PPOC Grant Supports Tulane Researcher Margaret Mary Downey in Developing Women’s Health Decision-Making App

Women’s healthcare rarely follows a straight path, and no two women experience it the same way. Some might be planning their first pregnancy in their 40s, others may be managing contraception after having a child in their 20s, while some are exploring reproductive health options for the first time. Relationships, finances, family responsibilities, and personal passions influence these decisions.
The fast pace of modern life can also push personal health to the back burner. Unlike the past, when traditional, narrow expectations defined a woman’s health journey, today women seek tools that reflect their unique circumstances and life stages. However, most digital solutions—period trackers, fertility apps, symptom monitors—focus on biology, overlooking the broader social, medical, financial, and policy factors that influence real-world decisions.
Tulane School of Social Work assistant professor and former birth doula Margaret Mary Downey, PhD, MSW, aims to develop a tool that better helps women navigate complex decisions. Supported by the Tulane Innovation Institute’s Provost’s Proof of Concept (PPOC) Fund, she is creating The Journey, an AI-powered app centered on contraception, fertility, and pregnancy planning. Unlike typical apps, The Journey combines personal health data with external factors such as insurance coverage, state policy changes, and economic conditions, offering guidance that considers the full context of each user’s life.
“For too long, digital tools have treated reproductive health as a straight line,” Downey says. “In reality, women balance evolving considerations from adolescence through adulthood. The Journey reflects that complexity, offering guidance tailored to individual circumstances.”

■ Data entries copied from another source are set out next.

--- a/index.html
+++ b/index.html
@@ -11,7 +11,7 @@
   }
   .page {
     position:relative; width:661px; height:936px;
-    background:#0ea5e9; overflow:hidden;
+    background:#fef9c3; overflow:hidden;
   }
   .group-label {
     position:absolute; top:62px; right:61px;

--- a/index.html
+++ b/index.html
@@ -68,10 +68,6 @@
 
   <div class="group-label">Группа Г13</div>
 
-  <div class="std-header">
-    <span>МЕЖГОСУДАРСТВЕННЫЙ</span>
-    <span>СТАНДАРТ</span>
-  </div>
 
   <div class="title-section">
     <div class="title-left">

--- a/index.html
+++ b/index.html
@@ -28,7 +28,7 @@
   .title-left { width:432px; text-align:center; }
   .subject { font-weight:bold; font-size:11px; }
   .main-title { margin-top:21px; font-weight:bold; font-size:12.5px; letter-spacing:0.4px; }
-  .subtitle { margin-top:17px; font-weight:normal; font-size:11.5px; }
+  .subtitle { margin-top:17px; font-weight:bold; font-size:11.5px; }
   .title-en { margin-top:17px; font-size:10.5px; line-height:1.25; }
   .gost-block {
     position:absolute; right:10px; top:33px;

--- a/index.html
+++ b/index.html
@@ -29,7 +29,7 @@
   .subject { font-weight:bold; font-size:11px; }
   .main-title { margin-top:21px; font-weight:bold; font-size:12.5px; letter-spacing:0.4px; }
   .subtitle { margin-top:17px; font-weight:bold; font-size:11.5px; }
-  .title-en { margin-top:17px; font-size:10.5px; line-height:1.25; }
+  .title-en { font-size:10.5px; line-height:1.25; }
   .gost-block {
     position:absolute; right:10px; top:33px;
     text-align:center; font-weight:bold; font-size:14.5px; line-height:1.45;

Privacy remains a key focus in the development of the app's technology. Federated learning keeps sensitive health data on personal devices while learning from anonymized patterns to enhance recommendations. A woman exploring a new birth control method will see clinical effectiveness rates alongside potential coverage limitations, costs, and policy impacts—information that helps her make decisions aligned with her priorities.
Downey’s work builds on years of research into how social, structural, and economic factors influence reproductive health choices. With PPOC support, this research is now transitioning from academic insight to a market-ready tool, showcasing Tulane’s commitment to supporting innovation across disciplines.
“We are proud to support Margaret Downey’s work,” says Clay Christian, PhD, Executive Director of Commercialization at the Tulane Innovation Institute. “PPOC funding is meant for all of Tulane’s schools to leverage. Faculty in social work, architecture, law, and the liberal arts along with those in medicine, public health, and science & engineering can turn research into tools that make a real difference. We encourage anyone with a strong idea to apply.”
Downey’s entrepreneurial path has also led to her recent appointment as the Paul Tudor Jones II Professor of Social Entrepreneurship at Tulane’s Phyllis M. Taylor Center for Social Innovation and Design Thinking. In this role, Downey will guide students in applying interdisciplinary research to their social innovations and ideas.
“The PPOC grant is allowing me to learn how to discover how my academic research can have a tangible impact,” Downey said. “At the same time, working with students at the Taylor Center will give me the chance to help their healthcare ideas take shape in meaningful ways.”
Downey’s entrepreneurial work with The Journey reflects the core idea of her app: turning research into real-world impact can take many forms—different timelines, funding routes, educational tools, and ways to test and improve solutions. From academia to innovation, the Tulane Innovation Institute is providing researchers across disciplines with the resources to transform ideas into tangible benefits for those who need them most.